Legacy limitations to PSPs' fraud solutions
In most cases the PSP’s fraud solutions are built on legacy technologies with static, rules-based systems that are inflexible and unscalable. These limitations can result in inaccurate fraud decisions with high false decline rates. Furthermore, merchants need the capability to understand how to set, manage and maintain these static rules which requires diverting time and resources that are invested in their core revenue streams.
With PSPs primarily focused on their core business model of internal fraud risk, their fraud solutions are not as dynamic as dedicated fraud prevention offerings – they can only analyse whether a payment is fraudulent. PSPs who are payments experts do not necessarily have the investment in fraud prevention to deliver cutting-edge capabilities in a non-payment capability. Retailers should, therefore, outsource fraud prevention capabilities to a dedicated partner that can look at fraud and digital commerce optimisation across the entire customer journey, not solely at the point of transaction.
Partial visibility of customer journey a problem
Many merchants also have difficulty accessing or receiving data from their PSP, particularly PSD2, fraud and risk insights in a timely manner. PSPs tend to struggle with identifying trends outside of payments fraud because they lack visibility into the entire customer journey. This can mean unusual patterns, such as account takeover or policy abuse, go undetected.
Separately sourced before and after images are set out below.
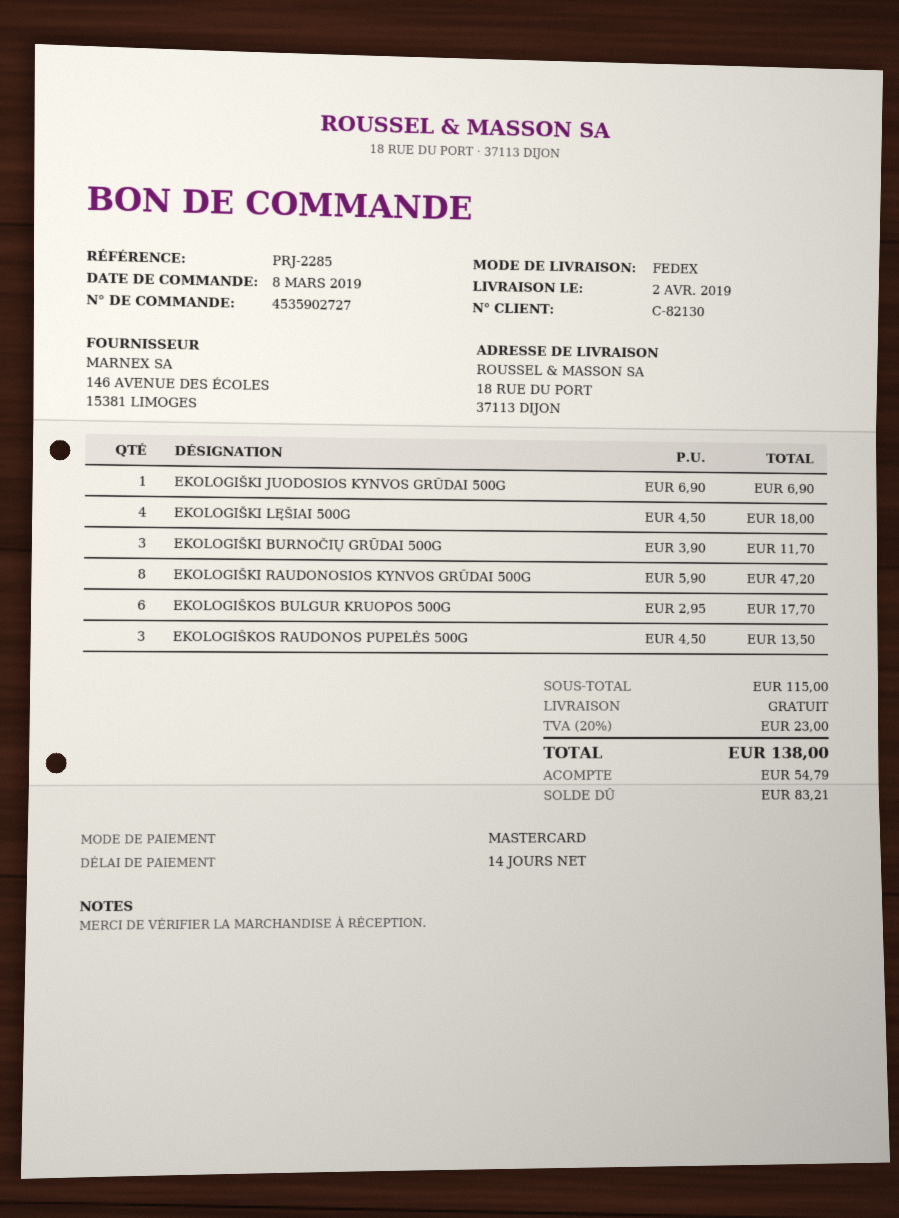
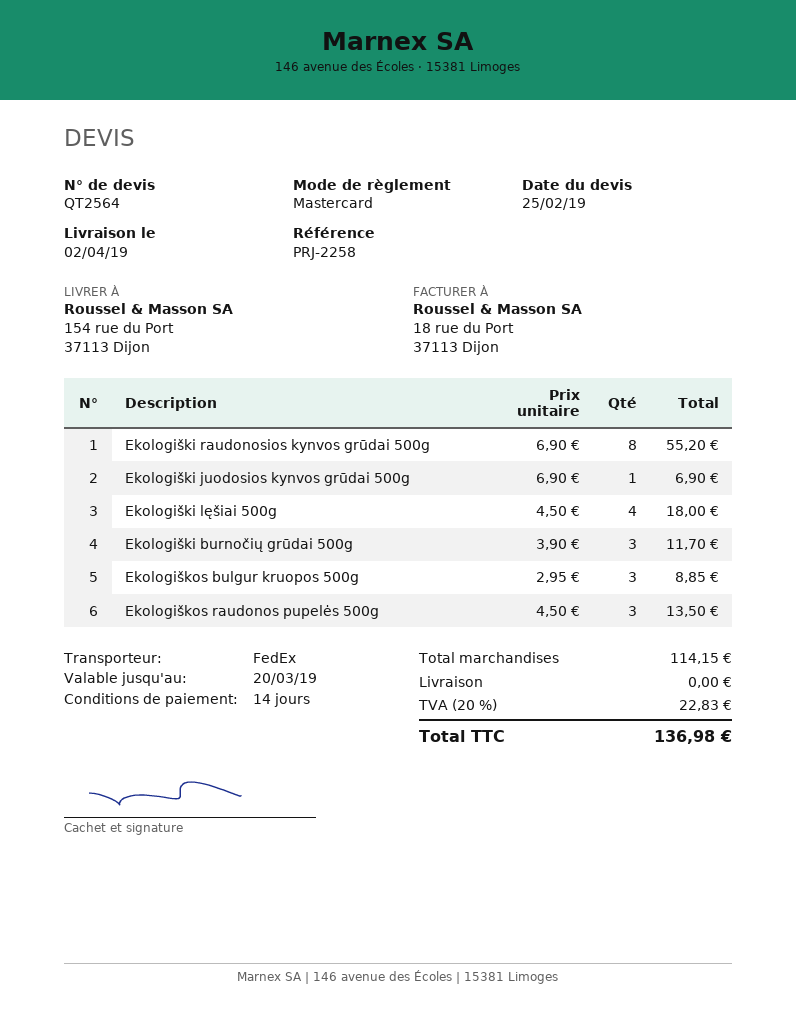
reference: PRJ-2285 -> PRJ-2258
ship to: 18 RUE DU PORT, 37113 DIJON -> 154 rue du Port, 37113 Dijon
EKOLOGIŠKI RAUDONOSIOS KYNVOS GRŪDAI 500G: 8 x 5.90 = 47.20 -> 8 x 6.90 = 55.20
EKOLOGIŠKOS BULGUR KRUOPOS 500G: 6 x 2.95 = 17.70 -> 3 x 2.95 = 8.85
subtotal: 115.00 -> 114.15
tax: 20% = 23.00 -> 20% = 22.83
total: 138.00 -> 136.98

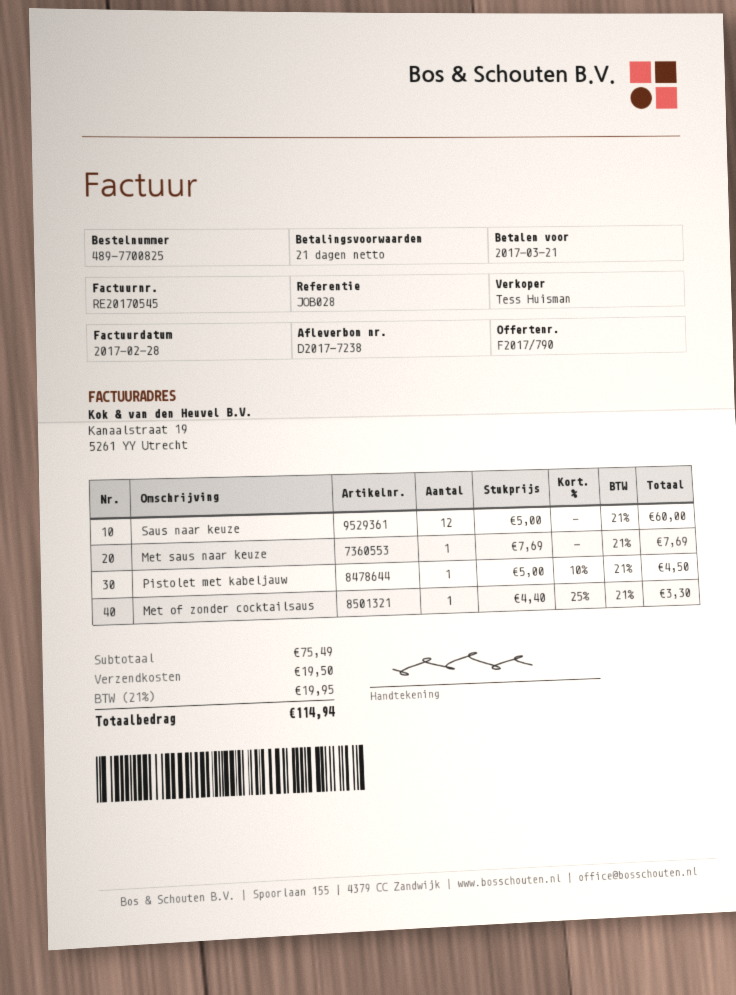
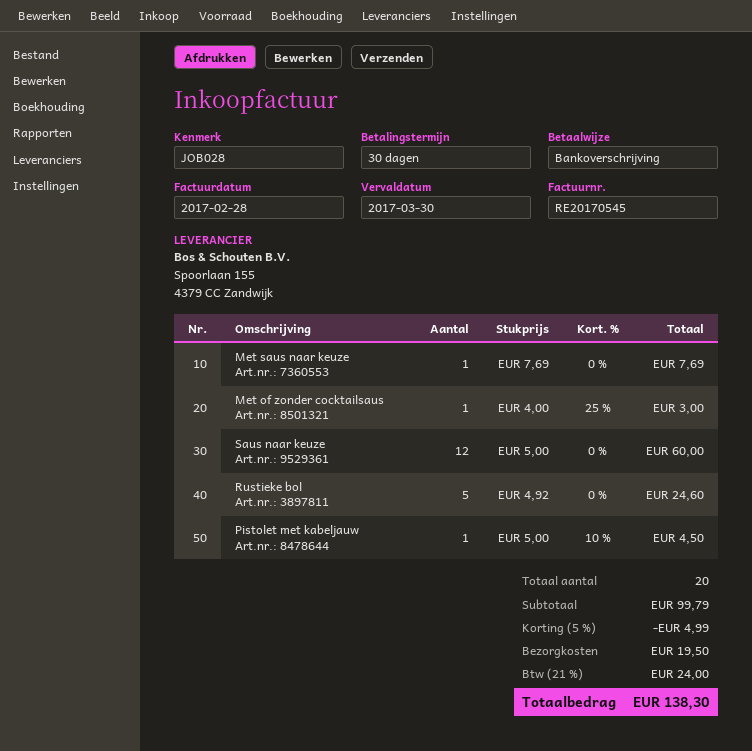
payment terms: 21 days -> 30 days
due date: 2017-03-21 -> 2017-03-30
Met of zonder cocktailsaus: 1 x 4.40 - 25% = 3.30 -> 1 x 4.00 - 25% = 3.00
Rustieke bol: none -> 5 x 4.92 = 24.60
subtotal: 75.49 -> 99.79
discount: none -> 5% = 4.99
tax: 21% = 19.95 -> 21% = 24.00
total: 114.94 -> 138.30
A lack of actionable data and insight about approval rates, declines and fraud reduction leaves merchants unclear on their own performance. What does this mean for merchants? When legitimate transactions are caught in the same net as fraudulent ones, businesses suffer as well as consumers. False declines are costly; according to Forter’s NUMO report, merchants can lose up to 75 times more revenue to false declines than they do to fraud.
In an era of PSD2, merchants should be able to make decisions supported by well-explained data and this comes from asking their PSPs difficult questions and verifying data sources. It is also not about fraud decline rates but also looking at a loss of customers from friction on pre-authorisation and using 3DS secure rather than leveraging exemptions. This all boils down to the lack of knowledge merchants have, driven by a lack of richness in and accuracy of the data they receive. The current challenge for merchants is that they need to know what to track, what good data is supposed to look like and be able to compare PSP data to data they can track and monitor themselves.
Is now the time for a change?
It’s never been more critical for merchants to tackle fraud head-on. As retailers scale operations, they should outsource fraud prevention capabilities to a dedicated partner that can look at fraud and digital commerce optimisation across the entire customer journey, not solely at the point of transaction. For example, a fraud partner can help optimise conversion rates by providing real-time payment decisions, streamline account-level authentication to stop account takeover and reduce false declines to deliver a superior customer experience.
Using a fraud prevention platform alongside a PSP enables retailers to drive global growth through increased conversions and approvals, including analysing how they can maximise revenue from current and future customers. This proactive method is far more appealing than viewing fraud prevention and digital commerce optimisation as a tick-box exercise.